Edit: I made an assumption I shouldn't have, possibly. I interpreted your string as hex representations of bytes, so I took c1 as an unsigned char and switched it with 00, for example. If your string is actually lowercase c, the number 1, etc., then Micah's answer is what you want, not mine.
void reverse_string(unsigned char *buf, int length)
{
int i;
unsigned char temp;
for (i = 0; i < length / 2; i++)
{
temp = buf[i];
buf[i] = buf[length - i - 1];
buf[length - i - 1] = temp;
}
}
This seems to do what you want, include at least string.h and stdlib.h.
unsigned char *stringrev(const unsigned char *s) {
size_t n = strlen((const char *)s);
unsigned char *r = malloc(n + 1);
if (r != NULL && !(n & 1)) {
const unsigned char *fp = s;
unsigned char *rp = r + n;
for(*rp = '\0'; n > 1; n -= 2) {
*--rp = fp[1];
*--rp = fp[0];
fp += 2;
}
}
return r;
}
Slight alternative to Micah's answer. I assume that the size is precalculated and even, and check that it's greater than 0 because s-2 is potentially UB. I modify the string in-place just for variety.

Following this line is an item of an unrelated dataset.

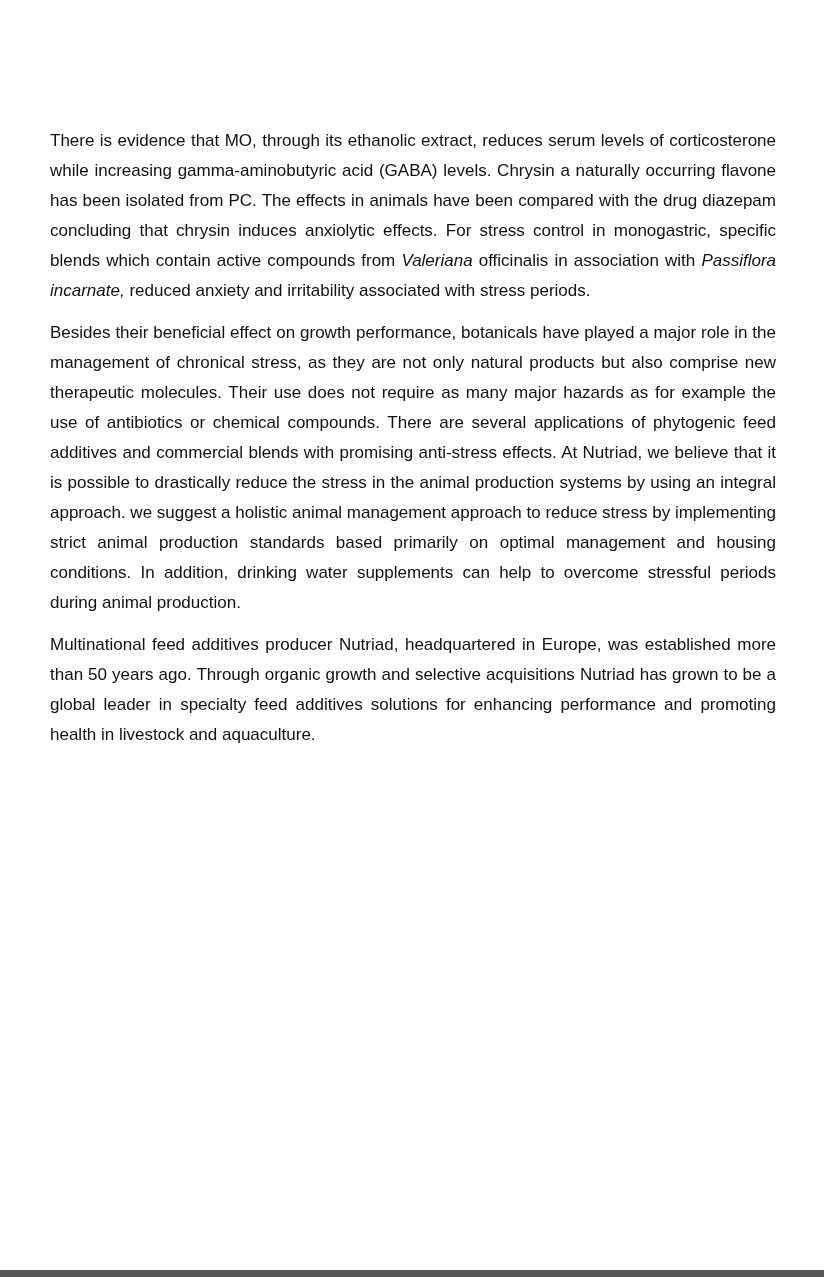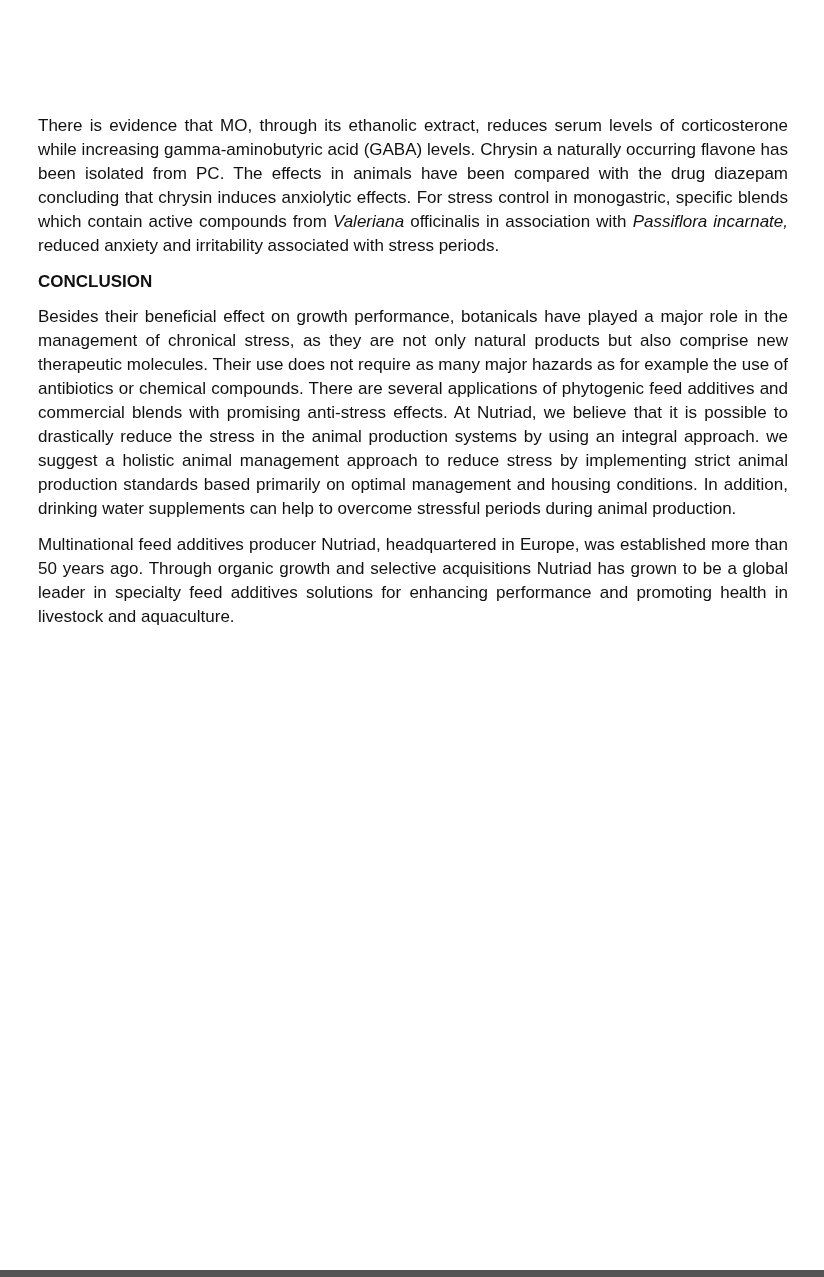"There is evidence that MO," p { line-height: 24px -> 30px; margin: 0 -> 12px }
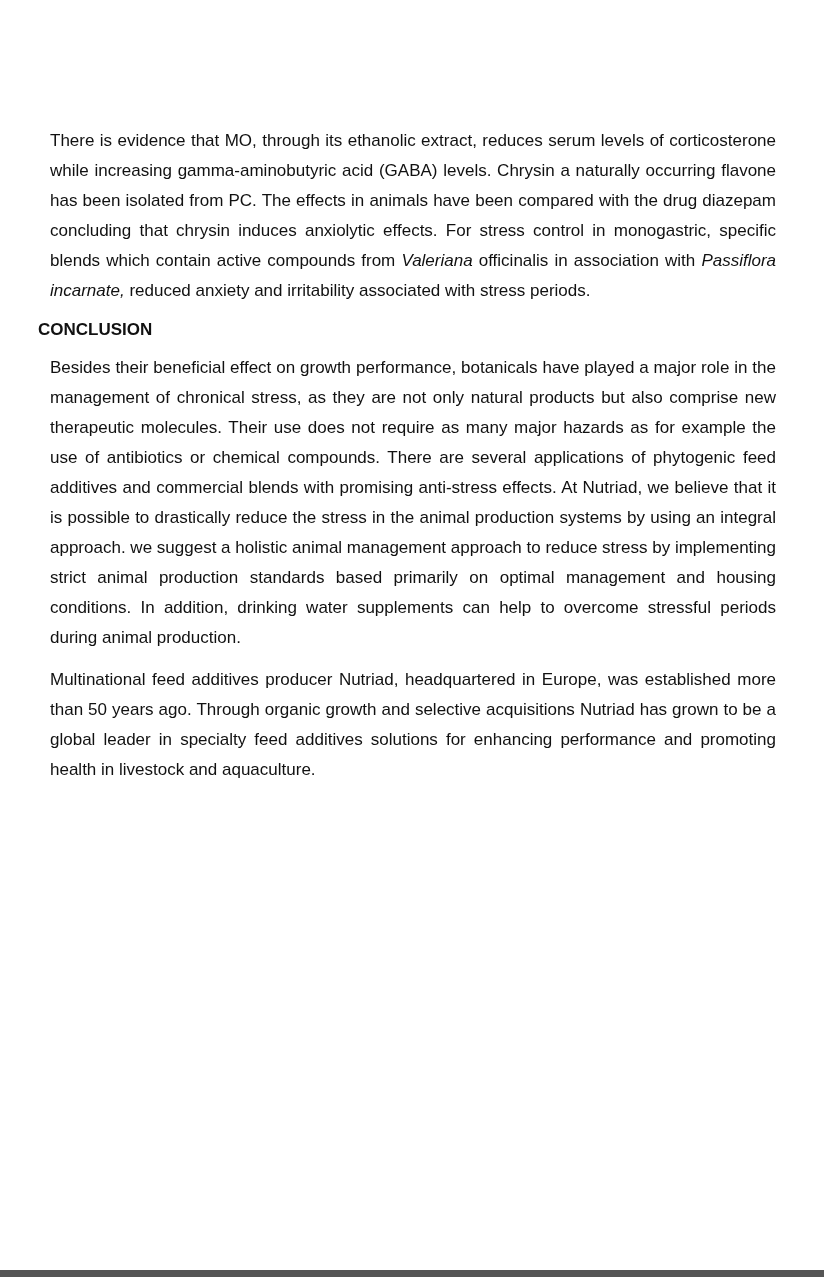"CONCLUSION" h2 { html: <h2>CONCLUSION</h2> -> none }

static inline void swap_uchar(unsigned char *l, unsigned char *r) {
unsigned char tmp = *l;
*l = *r;
*r = tmp;
}
void reverse_pairs(unsigned char *s, size_t size) {
if (size > 0) {
for (unsigned char *l=s, *r=s+size-2; l < r; l += 2, r -= 2) {
swap_uchar(l, r);
swap_uchar(l+1, r+1);
}
}
}
If you have a string: "12ab\0" then the reverse endian of this string would be "\0ba21" .
If you have a numeric: 0x12ab then the reverse endian of this numeric would be 0xab12 .
Which one do you want.
Here is a function for converting between endian, which will handle the passed argument as a block of memory and change the endian.
Code
#include <stdio.h>
typedef struct _test {
unsigned int a, b;
} test;
/* x: base address of the memory
* n: length of the memory
*/
void reverse_endian (void *x, int n)
{
char *arr_conv, *arr, t;
arr = arr_conv = (char *) x;
arr += (n-1);
n/=2;
while (n)
{
t = *arr_conv;
*arr_conv = *arr;
*arr = t;
n--;
arr_conv++;
arr--;
}
}
int main (void)
{
char str1[] = "c1eb044f0708015b267913fc4dff5aabe3dd4a97f10f7ba935cd360000000000";
char str2[] = "hellio";
/* Assigns the str1 as hex values */
unsigned char str3[] = {0xc1, 0xeb, 0x04, 0x4f, 0x07, 0x08, 0x01, 0x5b, 0x26, 0x79, 0x13, 0xfc, 0x4d, 0xff, 0x5a, 0xab, 0xe3, 0xdd, 0x4a, 0x97, 0xf1, 0x0f, 0x7b, 0xa9, 0x35, 0xcd, 0x36, 0x00, 0x00, 0x00, 0x00, 0x00};
test x;
char q = 0x12;
int v = 0x1234abcd;
int i, n;
x.a = 0x12ab34cd;
x.b = 0x98ef76af;
printf ("\nNormal : x.a = %x x.b = %x", x.a, x.b);
reverse_endian (&x, sizeof (x));
printf ("\nReverse: x.a = %x x.b = %x", x.a, x.b);
printf ("\nNormal : q = %x", q);
reverse_endian (&q, sizeof (q));
printf ("\nReverse: q = %x", q);
printf ("\nNormal : q = %x", v);
reverse_endian (&v, sizeof (v));
printf ("\nReverse: q = %x", v);
printf ("\nNormal : str1 = %s", str1);
/* minus 1 to avoid the trailing nul character */
reverse_endian (str1, sizeof (str1) - 1);
printf ("\nReverse: str1 = %s", str1);
printf ("\nNormal : str2 = %s", str2);
/* minus 1 to avoid the trailing nul character */
reverse_endian (str2, sizeof (str2) - 1);
printf ("\nReverse: str2 = %s", str2);
printf ("\nNormal : str3 = ");
n = sizeof (str3);
for (i=0; i < n; i++)
{
printf ("%x", (str3[i]>>4)&0x0f);
printf ("%x", str3[i]&0x0f);
}
reverse_endian (str3, sizeof (str3));
printf ("\nReversed: str3 = ");
for (i=0; i < n; i++)
{
printf ("%x", (str3[i]>>4)&0x0f);
printf ("%x", str3[i]&0x0f);
}
printf ("\n");
return 0;
}
Output
Normal : x.a = 12ab34cd x.b = 98ef76af
Reverse: x.a = af76ef98 x.b = cd34ab12
Normal : q = 12
Reverse: q = 12
Normal : q = 1234abcd
Reverse: q = cdab3412
Normal : str1 = c1eb044f0708015b267913fc4dff5aabe3dd4a97f10f7ba935cd360000000000
Reverse: str1 = 000000000063dc539ab7f01f79a4dd3ebaa5ffd4cf319762b5108070f440be1c
Normal : str2 = hellio
Reverse: str2 = oilleh
Normal : str3 = c1eb044f0708015b267913fc4dff5aabe3dd4a97f10f7ba935cd360000000000
Reversed: str3 = 000000000036cd35a97b0ff1974adde3ab5aff4dfc1379265b0108074f04ebc1
Note that the strings str1, str2 are simply reversed, because each character of the string is one byte. The same character string you have provided is represented as byte string in str3. Its hex values are shown as output. The operations for all the data are identical, as it is only concerned to memory byte ordering.